L’intesa raggiunta in queste ore prevederebbe, infatti, sia l’allontanamento delle forze statali, sia quelle dei ribelli. Il porto, ancora sotto il controllo del gruppo sciita, è attualmente bersaglio della coalizione militare guidata dall’Arabia Saudita con gli Emirati Arabi Uniti. E lo è stato per mesi. Nelle condizioni del concordato è chiarito il “ruolo chiave” dell’Onu nel controllo dello scalo sul Mar Rosso, da cui dovrebbero transitare la gran parte degli aiuti umanitari destinati al Paese in guerra. “Quello che è stato raggiunto, finora, è un grande passo in avanti per il popolo yemenita”, ha dichiarato Guterres. Che ieri sera è arrivato in Svezia per assistere personalmente alla sessione conclusiva dei primi negoziati.

L’utilità dei colloqui di Rimbo

I colloqui per trovare una soluzione al conflitto che ha ucciso quasi 60mila persone si sono tenuti tutti a porte chiuse, con la mediazione di Griffiths. I meeting nella città svedese di Rimbo non avevano lo scopo dichiarato di raggiungere un patto per la fine della guerra. Ma avevano l’obiettivo di introdurre una serie di misure volte ad aprire la strada ai futuri trattati di pace, nel gennaio 2019.
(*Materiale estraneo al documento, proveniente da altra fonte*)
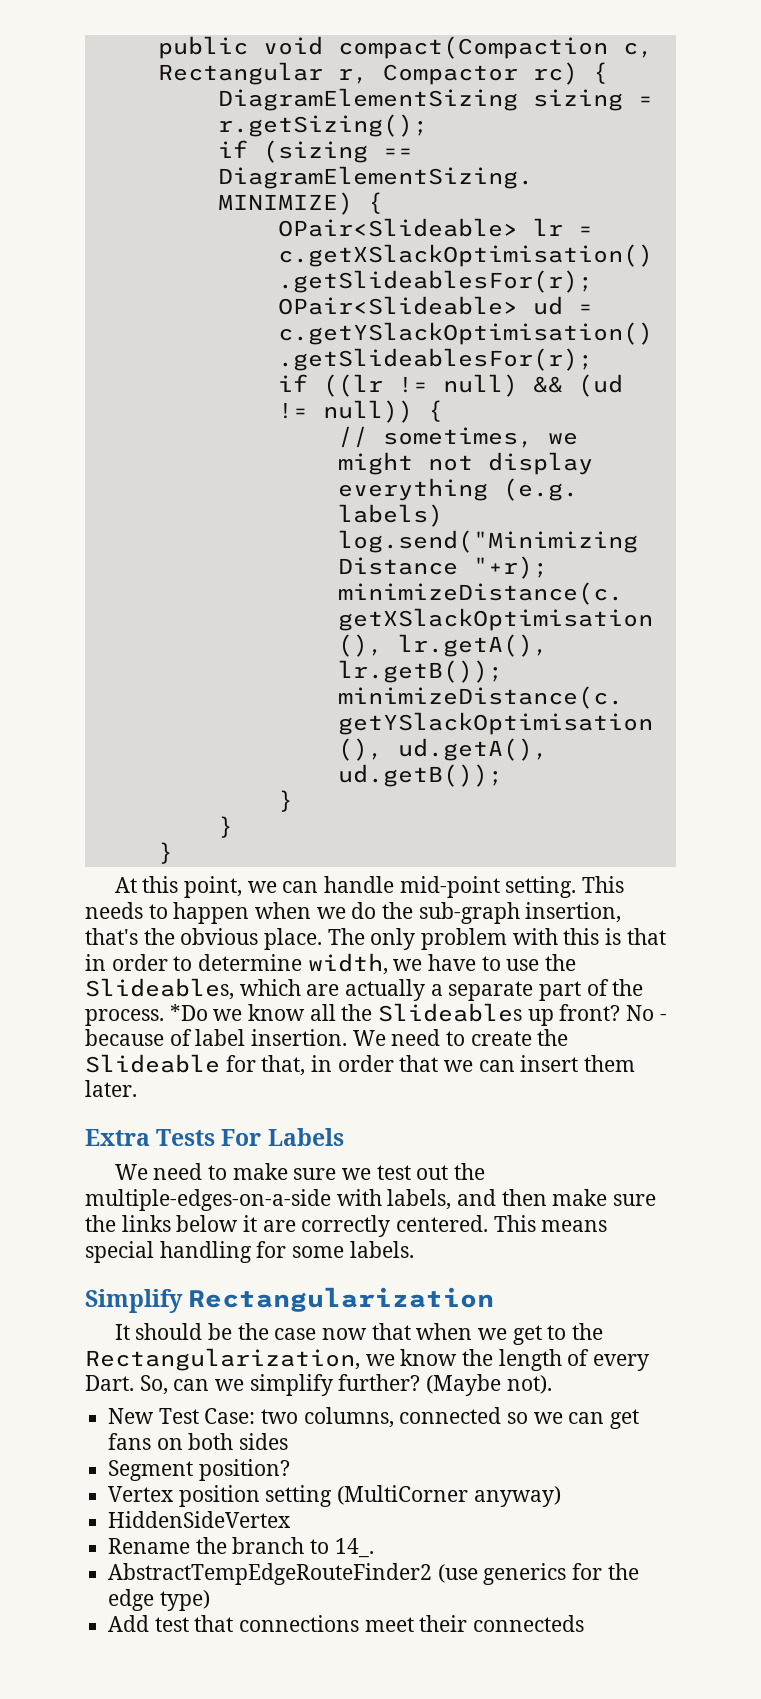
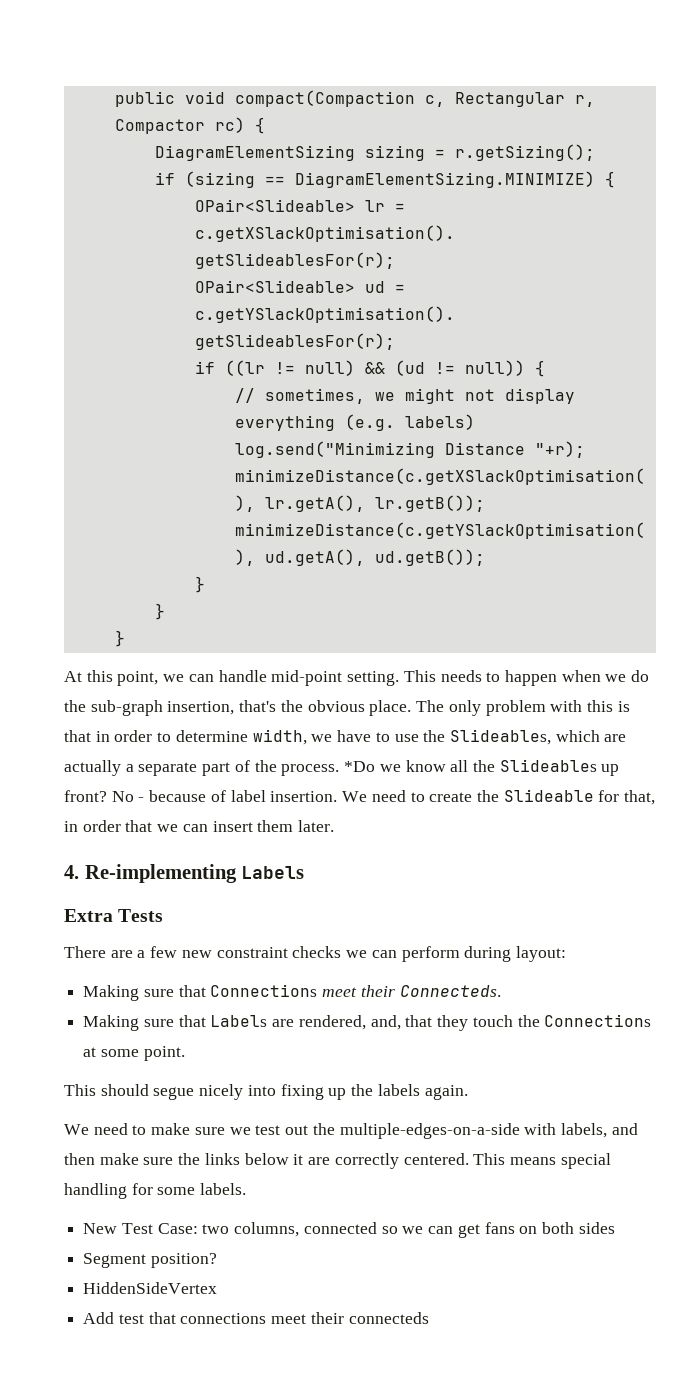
(137, 1088) none -> [64,864,305,883] // 4. Re-implementing Labels
[221,1128,344,1146] For Labels -> [64,946,566,962] [83,984,501,1001] [83,1014,652,1031] [83,1046,185,1061] [64,1084,468,1100] // There are a few new constraint checks we can perform during layout: // Making sure that Connections meet their Connecteds. // Making sure that Labels are rendered, and, that they touch the Connections at some point. // This should segue nicely into fixing up the labels again.
[85,1287,495,1313] [114,1323,604,1345] [85,1348,650,1371] [85,1374,552,1396] // Simplify Rectangularization // It should be the case now that when we get to the Rectangularization, we know the length of every Dart. So, can we simplify further? (Maybe not). -> (247, 1189) none
[108,1485,561,1507] [108,1511,292,1528] [108,1537,374,1558] [108,1563,639,1585] [108,1589,210,1611] Vertex position setting (MultiCorner anyway) // HiddenSideVertex // Rename the branch to 14_. // AbstractTempEdgeRouteFinder2 (use generics for the edge type) -> [83,1282,218,1294] HiddenSideVertex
L’accordo sui prigionieri (e lo scambio)

Proprio all’inizio di questa settimana decisiva, secondo il quotidiano del Qatar, le due parti in conflitto avevano concordato anche i termini di uno scambio di prigionieri. Dopo diverse trattative segrete, il governo yemenita e gli Houthi avrebbero presentato alle Nazioni Unite delle liste, con il fine di liberare i prigionieri. Lo stato avrebbe chiesto il rilascio di circa 8.576 detenuti (tra cui diversi bambini, donne, imam e insegnanti), mentre il gruppo sciita avrebbe presentato i nomi di circa 7.487 persone.